Right, done that way.
>
> +        if (DsaPointerIsValid(node->pstate->tbmiterator))
> +        {
> +            /* First we free the shared TBM members using the shared state */
> +            tbm_free_shared_area(dsa, node->pstate->tbmiterator);
> +            dsa_free(dsa, node->pstate->tbmiterator);
> +        }
> +
> +        if (DsaPointerIsValid(node->pstate->prefetch_iterator))
> +            dsa_free(dsa, node->pstate->prefetch_iterator);
>
> The fact that these cases aren't symmetric suggests that your
> abstraction is leaky.  I'm guessing that you can't call
> tbm_free_shared_area because the two iterators share one copy of the
> underlying iteration arrays, and the TBM code isn't smart enough to
> avoid freeing them twice.  You're going to have to come up with a
> better solution to that problem; nodeBitmapHeapScan.c shouldn't know
> about the way the underlying storage details are managed.  (Maybe you
> need to reference-count the iterator arrays?)

Converted iterator arrays to structure and maintained the refcount.
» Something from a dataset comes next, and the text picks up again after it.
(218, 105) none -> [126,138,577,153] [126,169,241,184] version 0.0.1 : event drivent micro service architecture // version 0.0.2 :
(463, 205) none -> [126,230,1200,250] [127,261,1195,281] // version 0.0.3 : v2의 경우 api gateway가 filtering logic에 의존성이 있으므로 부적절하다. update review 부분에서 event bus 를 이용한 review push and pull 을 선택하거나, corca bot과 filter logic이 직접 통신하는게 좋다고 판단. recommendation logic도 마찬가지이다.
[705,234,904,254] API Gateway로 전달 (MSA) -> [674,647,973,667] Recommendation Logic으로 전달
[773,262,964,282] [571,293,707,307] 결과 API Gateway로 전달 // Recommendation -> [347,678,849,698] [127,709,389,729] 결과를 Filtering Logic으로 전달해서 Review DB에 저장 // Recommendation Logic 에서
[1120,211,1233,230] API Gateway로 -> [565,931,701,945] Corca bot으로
I
had to do the same thing for pagetable also because that is also
shared across iterator.

>
> +    if (node->inited)
> +        goto start_iterate;
>
> My first programming teacher told me not to use goto.  I've
> occasionally violated that rule, but I need a better reason than you
> have here.  It looks very easy to avoid.

Changed
>
> +            pbms_set_parallel(outerPlanState(node));
>
> I think this should be a flag in the plan, and the planner should set
> it correctly, instead of having it be a flag in the executor that the
> executor sets.  Also, the flag itself should really be called
> something that involves the word "shared" rather than "parallel",
> because the bitmap will not be created in parallel, but it will be
> shared.
Done
>
> Have you checked whether this patch causes any regression in the
> non-parallel case?  It adds a bunch of "if" statements, so it might.
> Hopefully not, but it needs to be carefully tested.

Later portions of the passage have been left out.